Damn right. Those are real problems.
But then the author praises Elon Musk for sending people to Mars. For prioritising space exploration over alleviating famine, poverty, illiteracy, whatnot.
The author's utter inability and unwillingness to distinguish between frivolous and meaningful is precisely the problem he's denouncing.
I don't personally subscribe to this belief, but many people do.
For example, consider that:
Sometimes people don't want to be helped (see: many homeless)
Sometimes leaders don't want their people to be helped, because they gain from keeping them down (see: African warlords / government leaders embezzling aid)
When faced with SOCIAL problems like these, it's no wonder that someone of a 'hacker' mindset like Elon instead prefers to devote his time to solving problems which instead have technological roadblocks (well, maybe not entirely applicable in the case of Tesla or SolarCity).
Sometimes, its all right to work on smaller problems until you are ready for the bigger ones.
It's important to be specific here that "technology" does not necessarily mean an app, or code, or even computers.

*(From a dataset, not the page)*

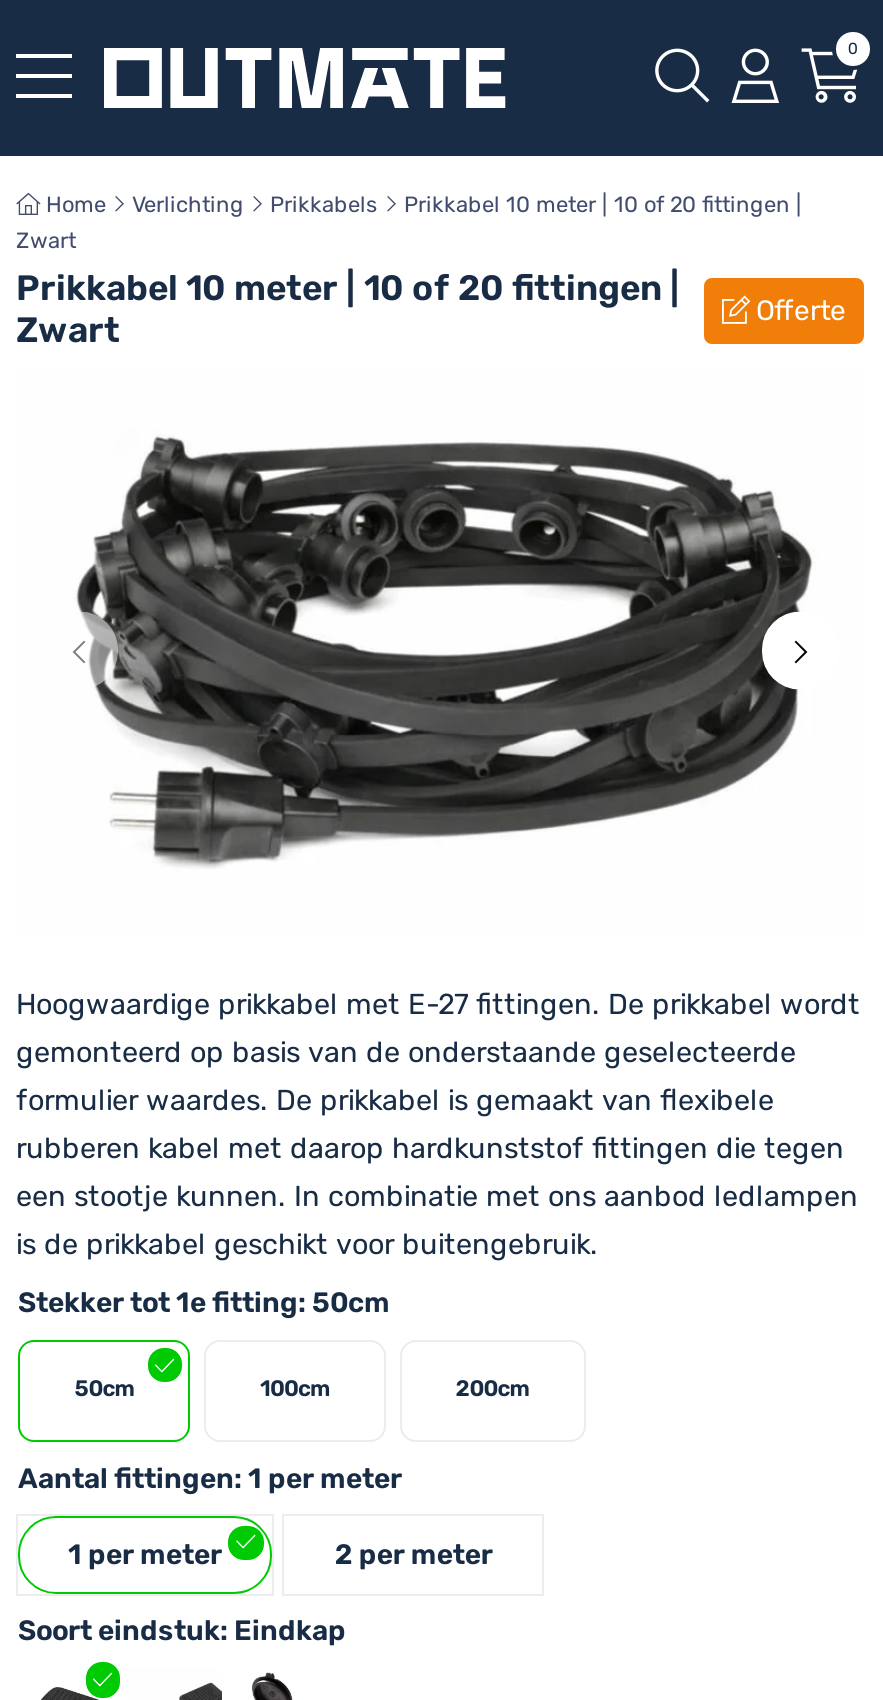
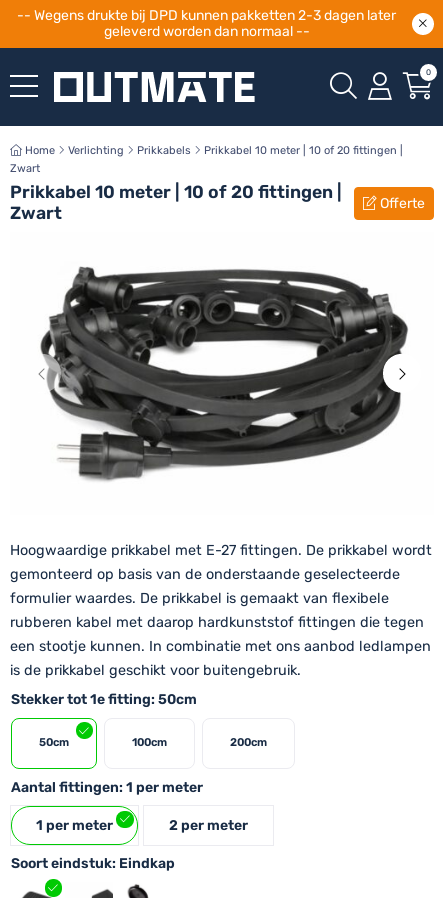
+ -- Wegens drukte bij DPD kunnen pakketten 2-3 dagen later
+ geleverd worden dan normaal --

It means taking advantage of the rich ecosystem of products, services, and talent at our disposal today and improving something.
"Disruption" should be a positive change: Removing the old and replacing it with something new that's better in every respect.
Sadly "disrupting" companies often replace the old with some new thing that's not as good, but is more convenient, or is exactly the same just minus the middle man. That's not innovation, that's just optimization.
So the end result is more fuel efficient cars, faster planes, etc.
I'm interested in startup idea patterns, Care isn't one I've seen or heard before. Are there any examples of startups using this pattern and succeeding?
Not dying.
Taxis existed before Uber.
Uber definitely changed the economics of dropping in to visit your grandkids or using a DD vs driving drunk vs ride sharing.